[LISTED RECORDS]

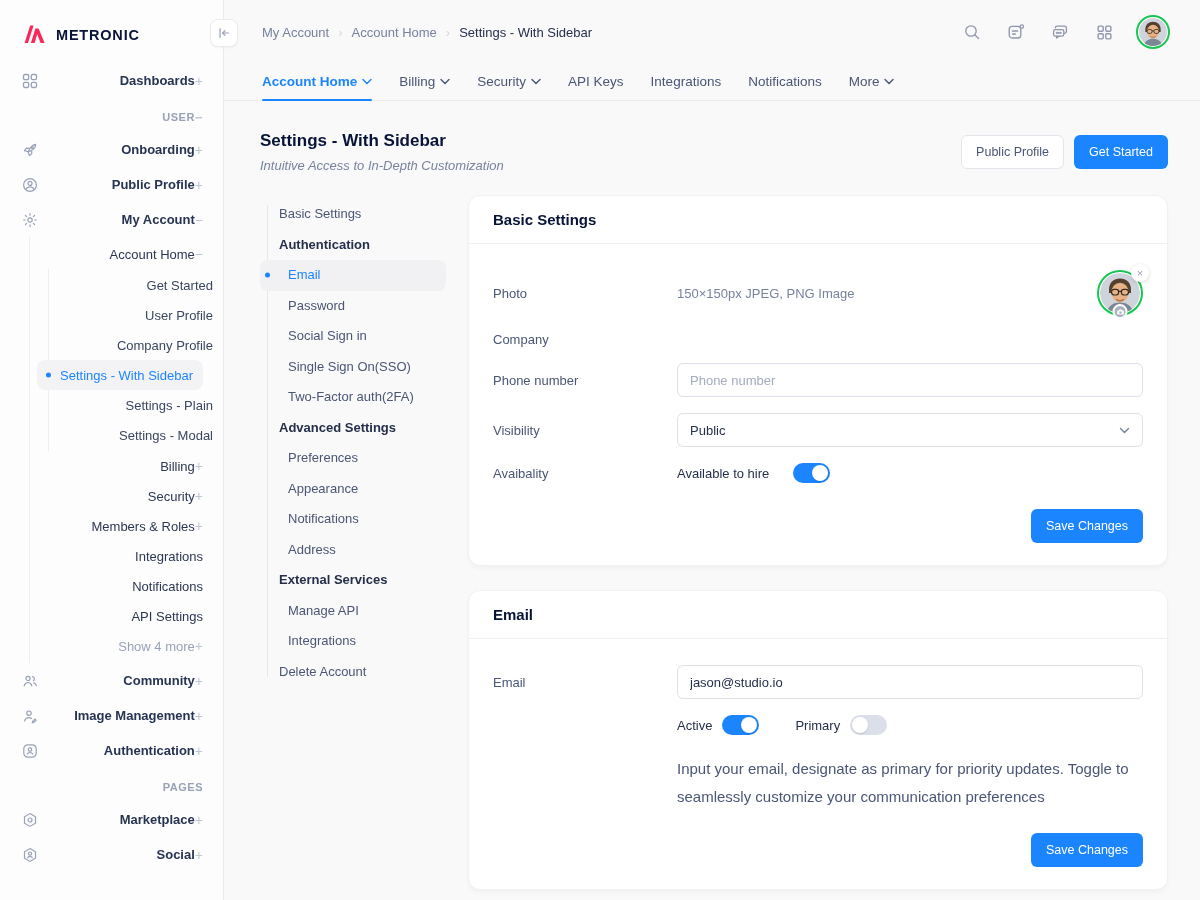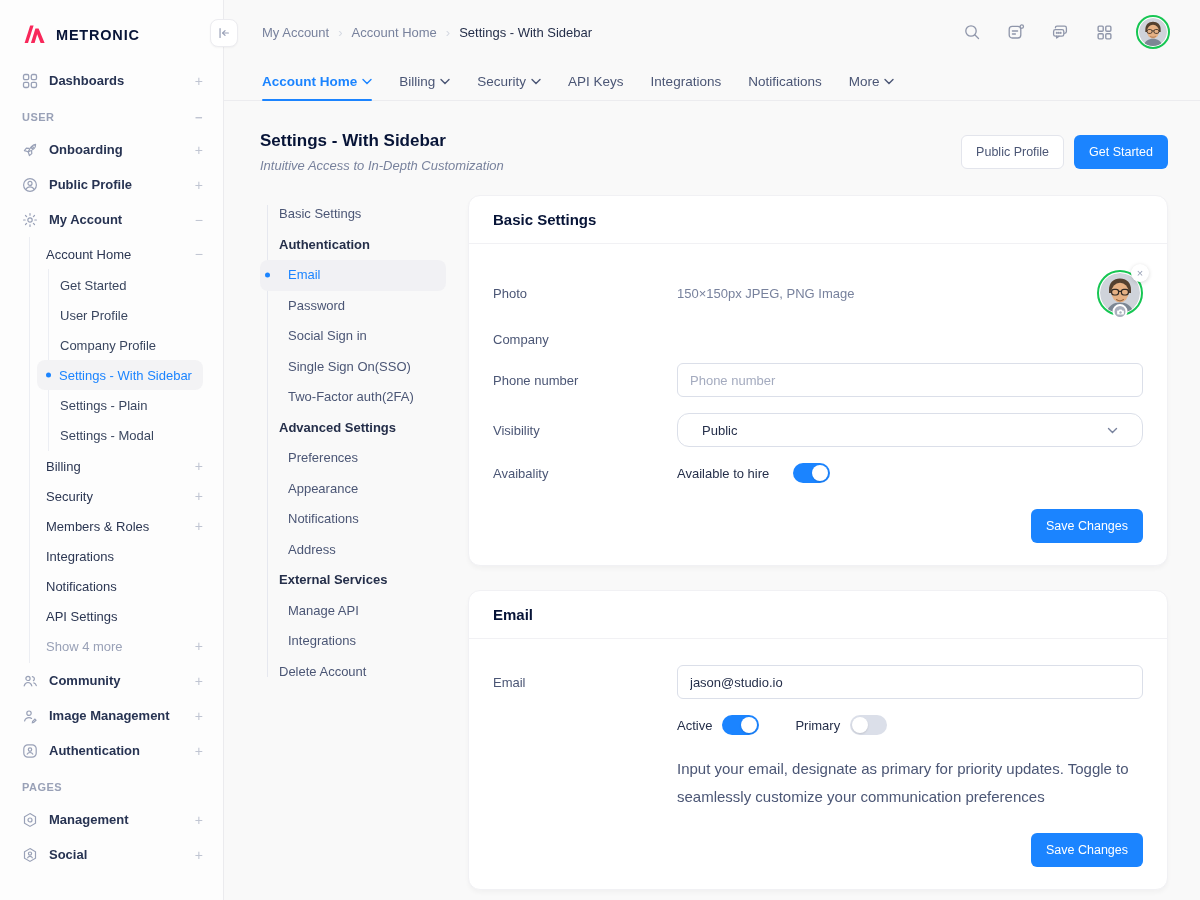--- a/index.html
+++ b/index.html
@@ -15,7 +15,7 @@
   .sidebar {
     width:224px; min-width:224px; background:#fdfdfd;
     border-right:1px solid #ebebee; height:900px; position:relative;
-    padding-bottom:20px; overflow:hidden;
+    padding-bottom:20px; overflow:hidden;text-align:right;
   }
   .logo-row { display:flex; align-items:center; gap:9px; padding:24px 22px 18px 22px; }
   .brand-name { font-size:14.5px; font-weight:800; letter-spacing:.8px; color:#071437; }

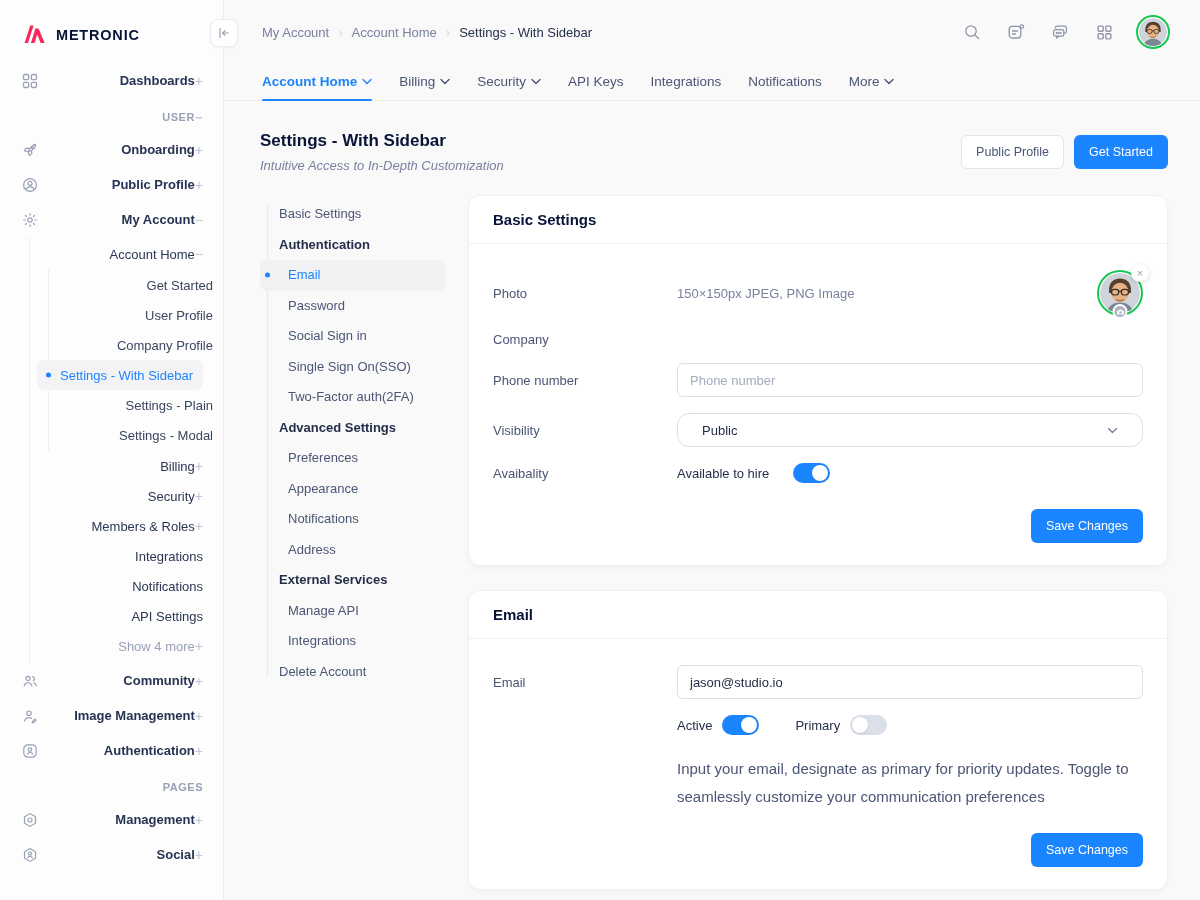--- a/index.html
+++ b/index.html
@@ -107,8 +107,8 @@
   .tinput { width:100%; height:34px; border:1px solid #dbdfe9; border-radius:6px; background:#fff;
             padding:0 12px; font-family:inherit; font-size:13px; color:#252f4a; outline:none; }
   .tinput::placeholder { color:#a4abbf; }
-  .selectbox { width:100%; height:34px; border:1px solid #dbdfe9; border-radius:12px; background:#fff;
-            padding:0 24px; display:flex; align-items:center; justify-content:space-between;
+  .selectbox { width:100%; height:34px; border:1px solid #dbdfe9; border-radius:6px; background:#fff;
+            padding:0 12px; display:flex; align-items:center; justify-content:space-between;
             font-size:13px; color:#252f4a; cursor:pointer;gap:16px; }
   .photo-cell { display:flex; align-items:center; justify-content:space-between; }
   .photo-av { position:relative; width:46px; height:46px; }

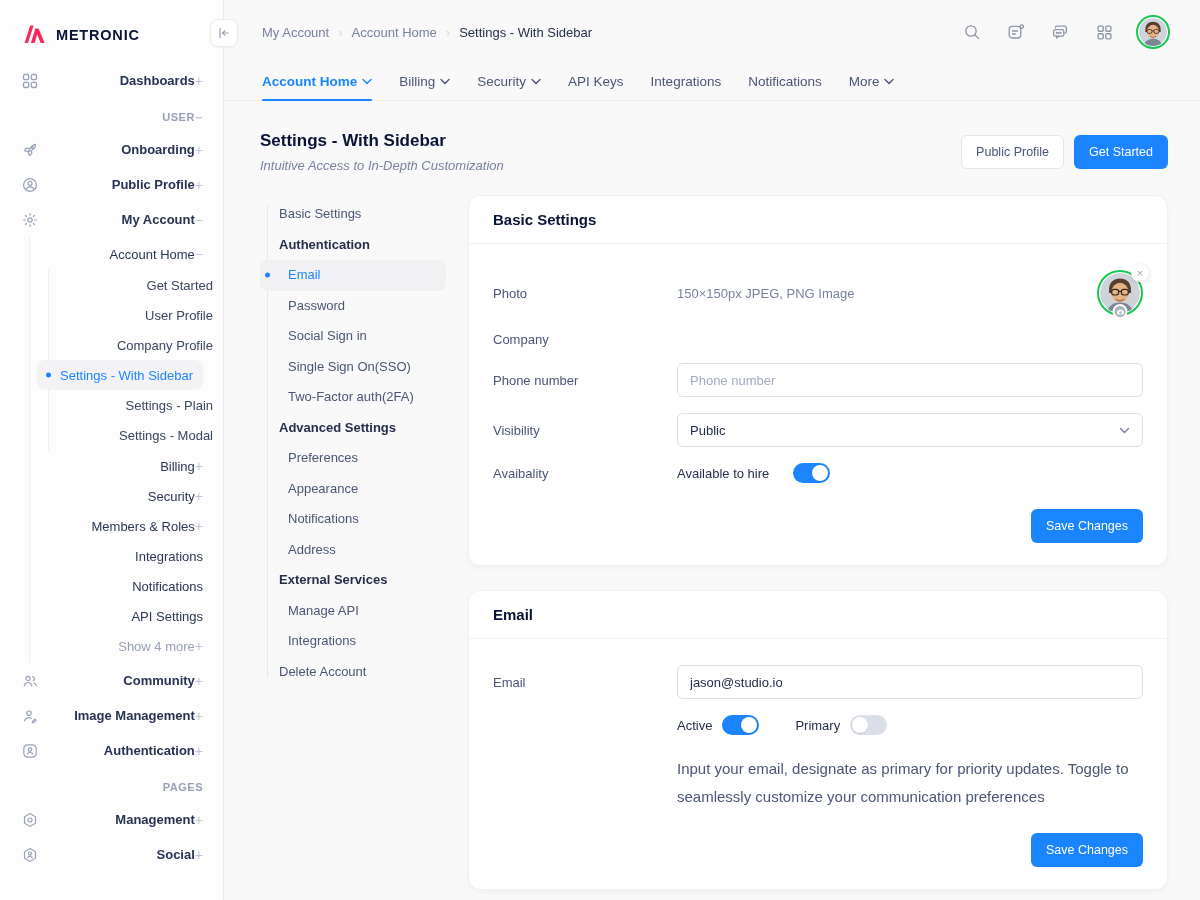--- a/index.html
+++ b/index.html
@@ -302,7 +302,7 @@
             <circle cx="8" cy="8" r="2"></circle>
           </svg>
       </span>
-      <span class="nv-lb">Management</span>
+      <span class="nv-lb">Marketplace</span>
       <span class="nv-x">+</span>
     </div>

[/LISTED RECORDS]

EXERCISE DIRECTIONS:
Please show the lines of the material that contain the string "color".

FINISHED TASK:
   .brand-name { font-size:14.5px; font-weight:800; letter-spacing:.8px; color:#071437; }
             padding:0 12px; font-family:inherit; font-size:13px; color:#252f4a; outline:none; }
   .tinput::placeholder { color:#a4abbf; }
             font-size:13px; color:#252f4a; cursor:pointer;gap:16px; }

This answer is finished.